What needs to be done: Could you copy all of the records below exactly as they appear?

(Stored items from a collection)
:::::
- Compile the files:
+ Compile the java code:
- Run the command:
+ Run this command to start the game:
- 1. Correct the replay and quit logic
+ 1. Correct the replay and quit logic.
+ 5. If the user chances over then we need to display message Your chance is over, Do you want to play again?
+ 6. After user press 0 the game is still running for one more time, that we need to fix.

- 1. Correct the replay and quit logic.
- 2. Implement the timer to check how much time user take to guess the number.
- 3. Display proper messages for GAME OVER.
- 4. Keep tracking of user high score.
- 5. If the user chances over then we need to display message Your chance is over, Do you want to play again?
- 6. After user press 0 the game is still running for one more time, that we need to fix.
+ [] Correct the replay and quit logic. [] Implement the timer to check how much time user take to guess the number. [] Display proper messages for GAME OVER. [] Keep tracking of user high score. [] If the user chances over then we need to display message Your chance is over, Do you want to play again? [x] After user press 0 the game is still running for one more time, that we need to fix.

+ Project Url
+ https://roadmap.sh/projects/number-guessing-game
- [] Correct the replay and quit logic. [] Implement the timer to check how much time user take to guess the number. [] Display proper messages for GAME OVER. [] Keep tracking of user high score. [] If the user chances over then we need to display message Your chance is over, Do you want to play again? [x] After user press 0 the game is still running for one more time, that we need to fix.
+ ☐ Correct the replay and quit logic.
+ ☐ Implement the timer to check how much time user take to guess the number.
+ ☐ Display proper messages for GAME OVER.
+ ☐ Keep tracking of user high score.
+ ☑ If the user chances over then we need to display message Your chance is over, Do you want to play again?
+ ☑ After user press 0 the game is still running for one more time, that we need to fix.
:::::
Answer section:
- Compile the files:
+ Compile the java code:
- Run the command:
+ Run this command to start the game:
- 1. Correct the replay and quit logic
+ 1. Correct the replay and quit logic.
+ 5. If the user chances over then we need to display message Your chance is over, Do you want to play again?
+ 6. After user press 0 the game is still running for one more time, that we need to fix.

- 1. Correct the replay and quit logic.
- 2. Implement the timer to check how much time user take to guess the number.
- 3. Display proper messages for GAME OVER.
- 4. Keep tracking of user high score.
- 5. If the user chances over then we need to display message Your chance is over, Do you want to play again?
- 6. After user press 0 the game is still running for one more time, that we need to fix.
+ [] Correct the replay and quit logic. [] Implement the timer to check how much time user take to guess the number. [] Display proper messages for GAME OVER. [] Keep tracking of user high score. [] If the user chances over then we need to display message Your chance is over, Do you want to play again? [x] After user press 0 the game is still running for one more time, that we need to fix.

+ Project Url
+ https://roadmap.sh/projects/number-guessing-game
- [] Correct the replay and quit logic. [] Implement the timer to check how much time user take to guess the number. [] Display proper messages for GAME OVER. [] Keep tracking of user high score. [] If the user chances over then we need to display message Your chance is over, Do you want to play again? [x] After user press 0 the game is still running for one more time, that we need to fix.
+ ☐ Correct the replay and quit logic.
+ ☐ Implement the timer to check how much time user take to guess the number.
+ ☐ Display proper messages for GAME OVER.
+ ☐ Keep tracking of user high score.
+ ☑ If the user chances over then we need to display message Your chance is over, Do you want to play again?
+ ☑ After user press 0 the game is still running for one more time, that we need to fix.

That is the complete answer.